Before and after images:

══════

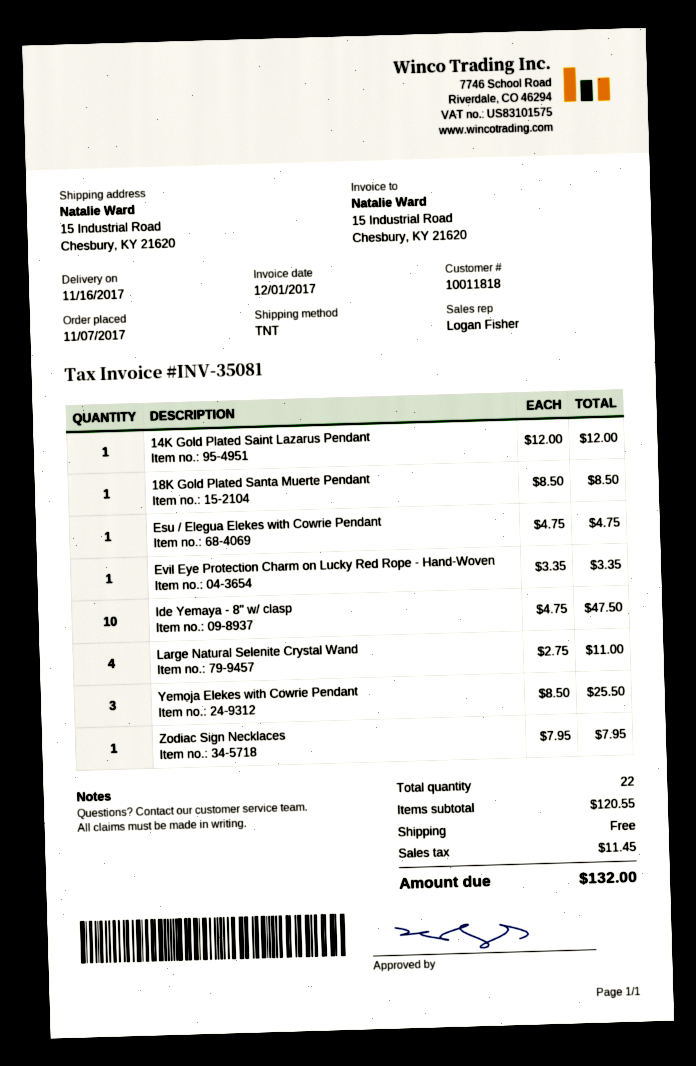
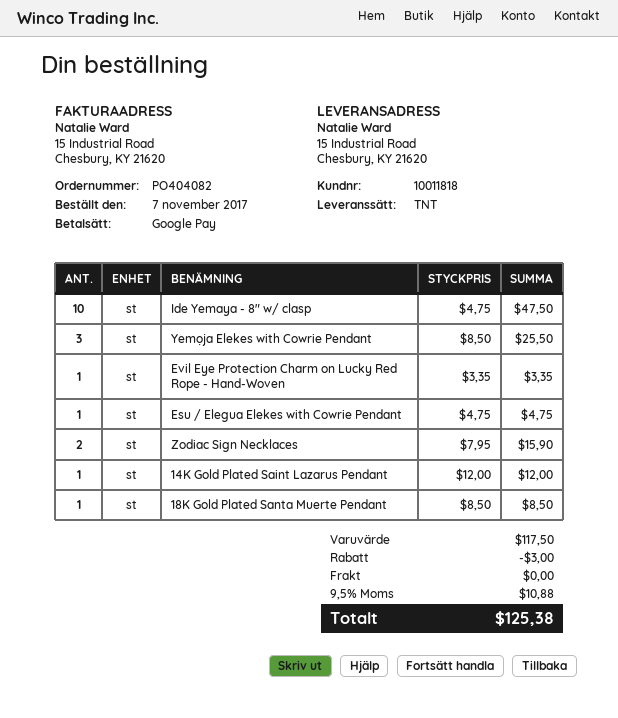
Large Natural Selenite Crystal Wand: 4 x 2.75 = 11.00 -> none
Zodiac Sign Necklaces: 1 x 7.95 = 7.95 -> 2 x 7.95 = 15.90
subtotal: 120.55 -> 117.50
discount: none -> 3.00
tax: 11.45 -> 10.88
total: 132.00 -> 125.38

══════

- **WORK TO COMPLETE**: Output the records above unchanged, minus their pictures.

- **RESULT FOR THIS EXERCISE**:
Large Natural Selenite Crystal Wand: 4 x 2.75 = 11.00 -> none
Zodiac Sign Necklaces: 1 x 7.95 = 7.95 -> 2 x 7.95 = 15.90
subtotal: 120.55 -> 117.50
discount: none -> 3.00
tax: 11.45 -> 10.88
total: 132.00 -> 125.38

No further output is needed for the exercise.